Work to be completed: A single figure is required: the number of lines in the listing below containing the word "color".

Working data:
↓↓↓
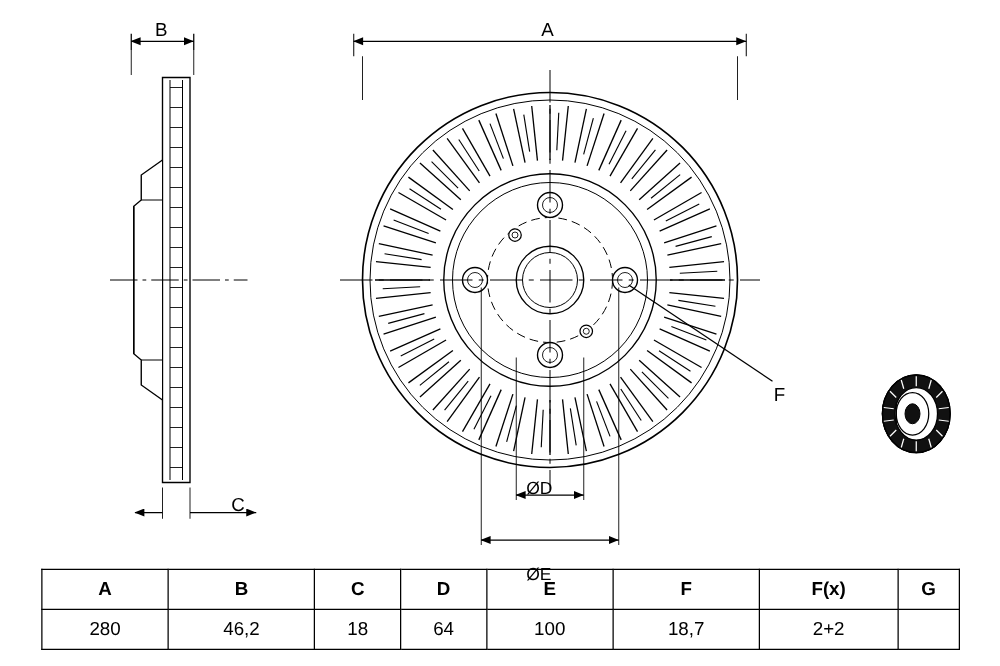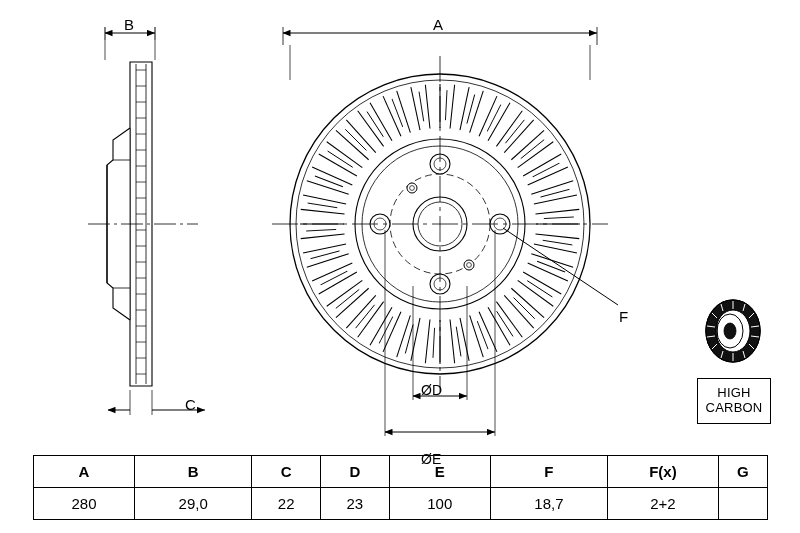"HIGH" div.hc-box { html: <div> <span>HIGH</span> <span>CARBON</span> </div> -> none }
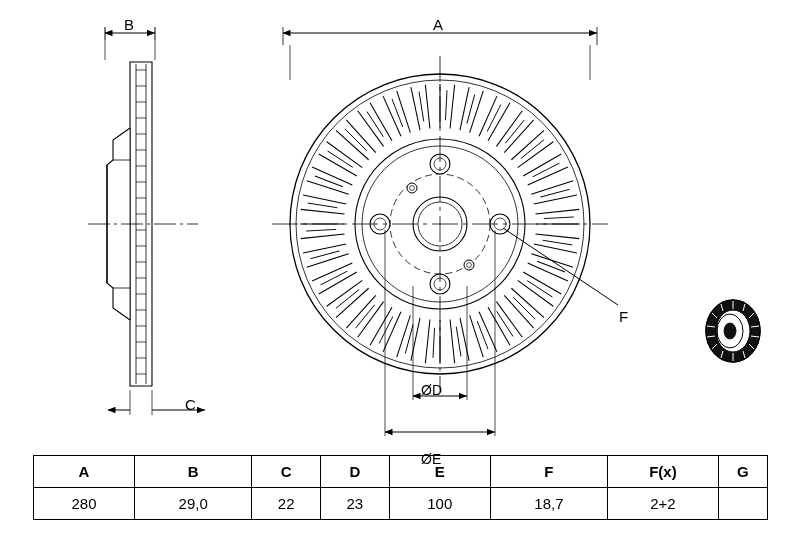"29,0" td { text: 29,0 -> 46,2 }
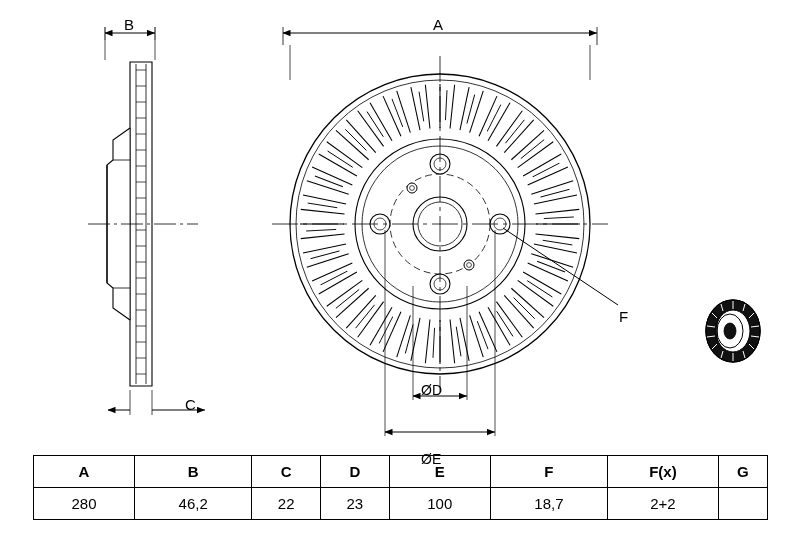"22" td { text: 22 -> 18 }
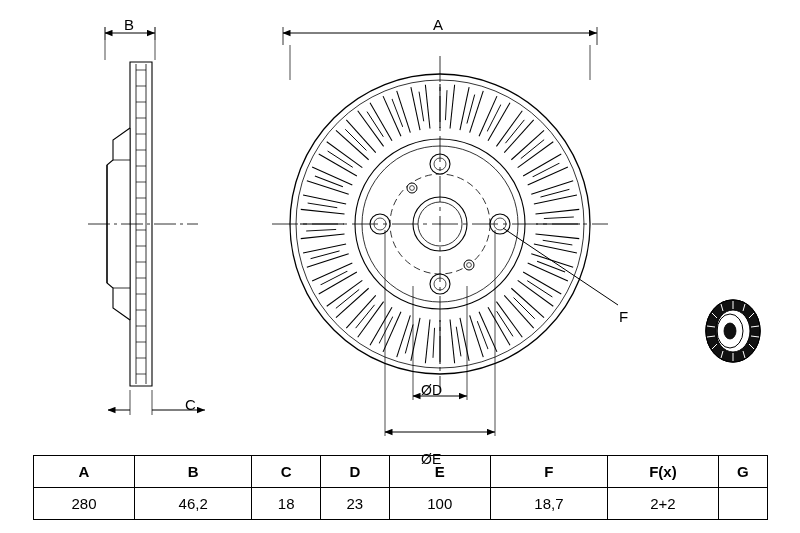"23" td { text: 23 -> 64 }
↑↑↑
↓↓↓
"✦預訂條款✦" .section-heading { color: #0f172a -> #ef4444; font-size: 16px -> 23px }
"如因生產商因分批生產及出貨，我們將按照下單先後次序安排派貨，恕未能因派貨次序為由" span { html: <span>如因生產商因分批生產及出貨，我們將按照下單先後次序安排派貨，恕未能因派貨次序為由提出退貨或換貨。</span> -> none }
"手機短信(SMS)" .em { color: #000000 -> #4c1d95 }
↑↑↑
Exercise output: 2